Records from a data collection
☆ ☆ ☆

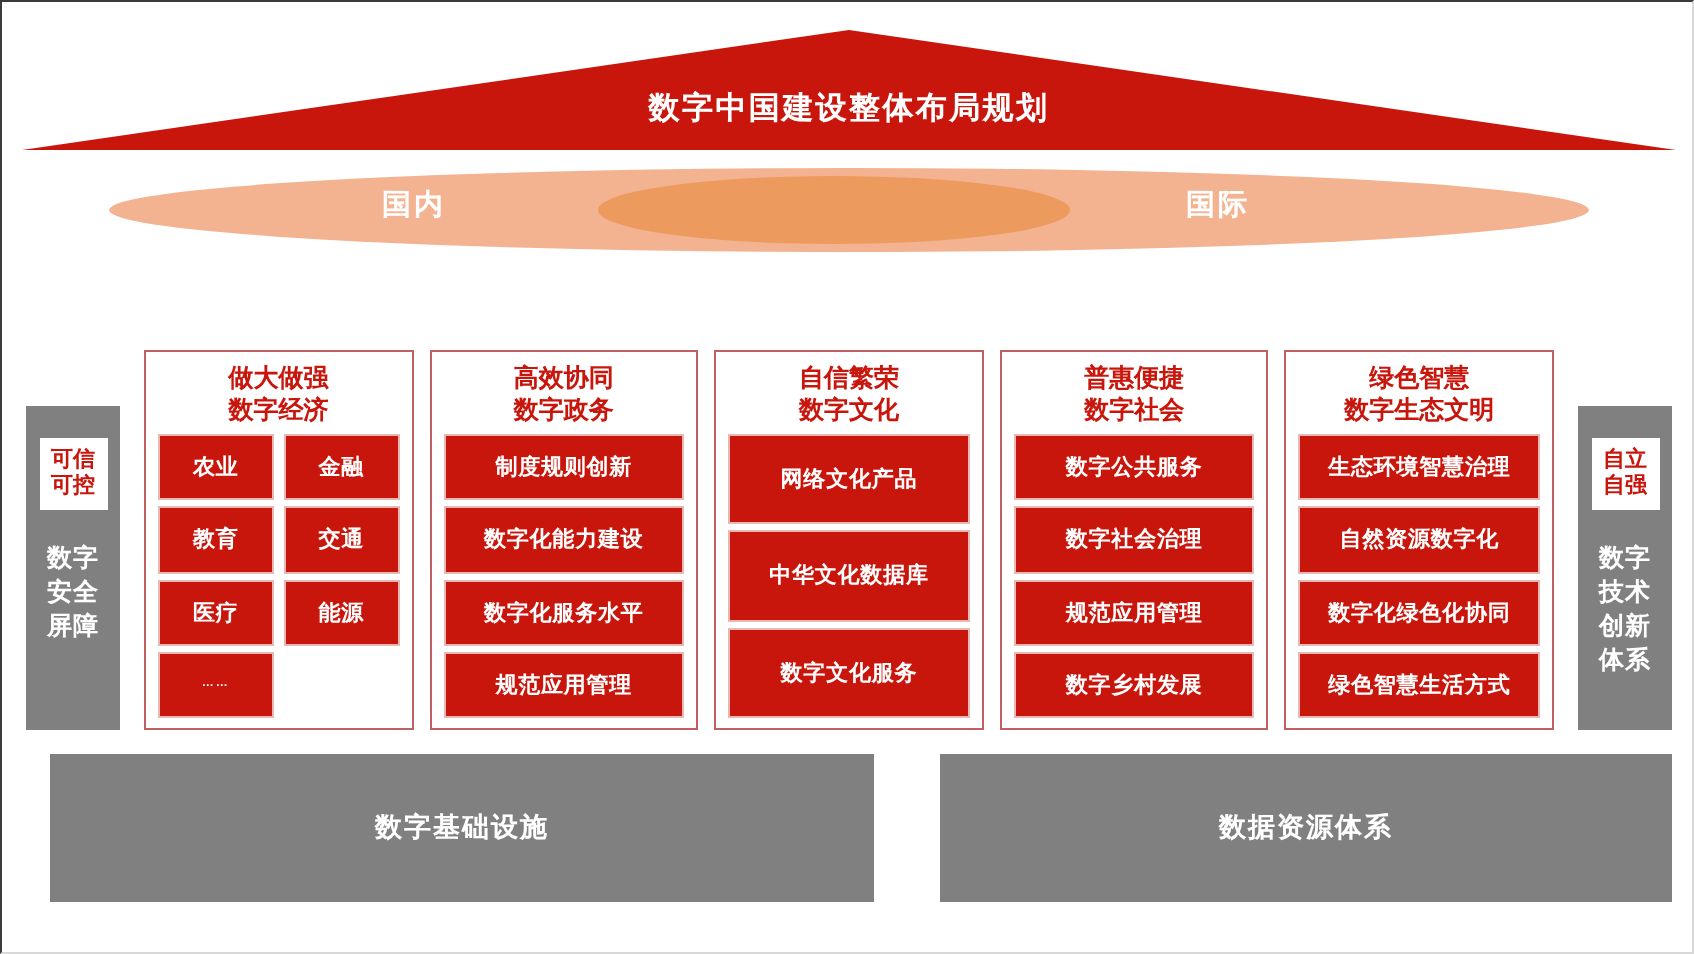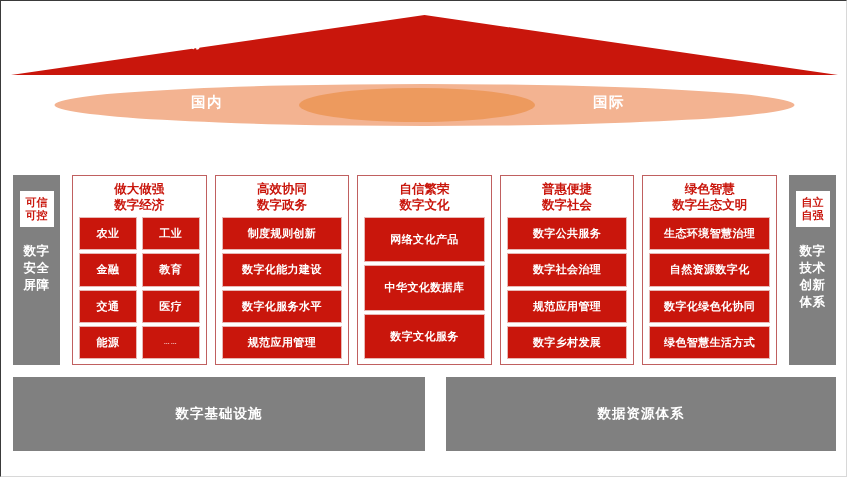--- a/index.html
+++ b/index.html
@@ -35,8 +35,9 @@
   #roof-title {
     position: absolute;
     left: 0;
-    top: 17px;
+    top: 29px;
     width: 847px;
+    text-align: center;
     color: #ffffff;
     font-size: 15.5px;
     font-weight: bold;

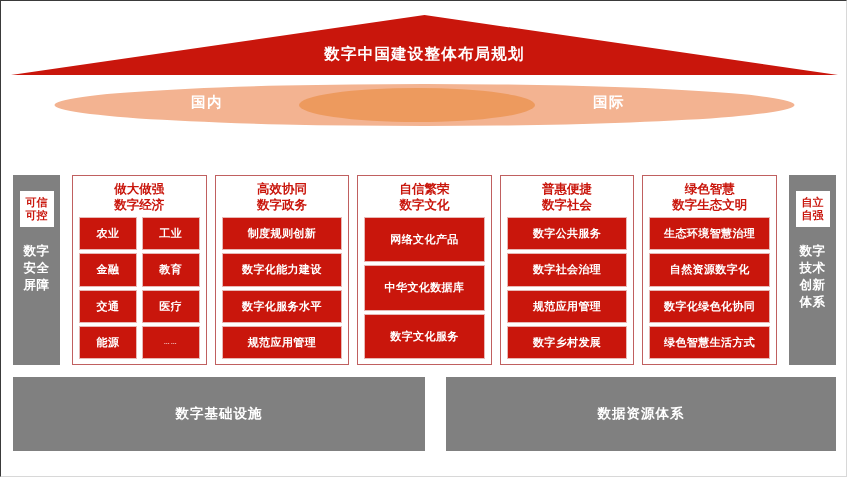--- a/index.html
+++ b/index.html
@@ -112,6 +112,7 @@
     box-sizing: border-box;
     padding-top: 16px;
     flex: 0 0 auto;
+    margin-top: 28px;
   }
   .pillar-badge {
     background: #ffffff;

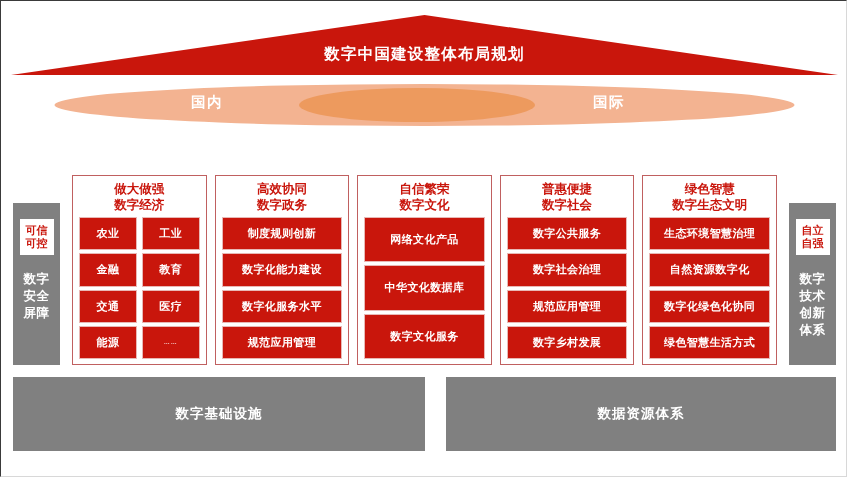--- a/index.html
+++ b/index.html
@@ -252,7 +252,6 @@
 数字经济</div>
         <div class="col-items grid2">
           <div class="item">农业</div>
-          <div class="item">工业</div>
           <div class="item">金融</div>
           <div class="item">教育</div>
           <div class="item">交通</div>

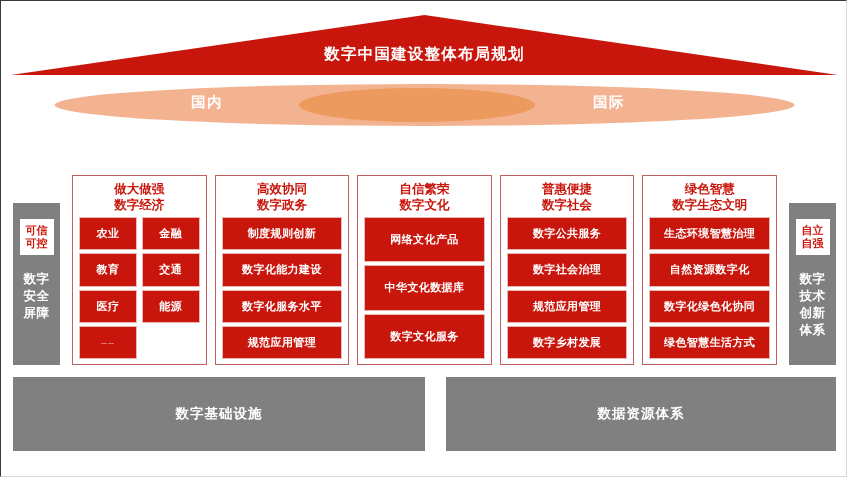--- a/index.html
+++ b/index.html
@@ -209,6 +209,7 @@
     font-size: 13.5px;
     font-weight: bold;
     letter-spacing: 1px;
+    margin-left: 12px;
   }
   #foundation-infra { flex: 0 0 412px; }
   #foundation-data  { flex: 1 1 auto; }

☆ ☆ ☆

• _What you should do_: Leave out the pictures; repeat the data exactly.

• _Exercise solution_:
--- a/index.html
+++ b/index.html
@@ -35,8 +35,9 @@
   #roof-title {
     position: absolute;
     left: 0;
-    top: 17px;
+    top: 29px;
     width: 847px;
+    text-align: center;
     color: #ffffff;
     font-size: 15.5px;
     font-weight: bold;

--- a/index.html
+++ b/index.html
@@ -112,6 +112,7 @@
     box-sizing: border-box;
     padding-top: 16px;
     flex: 0 0 auto;
+    margin-top: 28px;
   }
   .pillar-badge {
     background: #ffffff;

--- a/index.html
+++ b/index.html
@@ -252,7 +252,6 @@
 数字经济</div>
         <div class="col-items grid2">
           <div class="item">农业</div>
-          <div class="item">工业</div>
           <div class="item">金融</div>
           <div class="item">教育</div>
           <div class="item">交通</div>

--- a/index.html
+++ b/index.html
@@ -209,6 +209,7 @@
     font-size: 13.5px;
     font-weight: bold;
     letter-spacing: 1px;
+    margin-left: 12px;
   }
   #foundation-infra { flex: 0 0 412px; }
   #foundation-data  { flex: 1 1 auto; }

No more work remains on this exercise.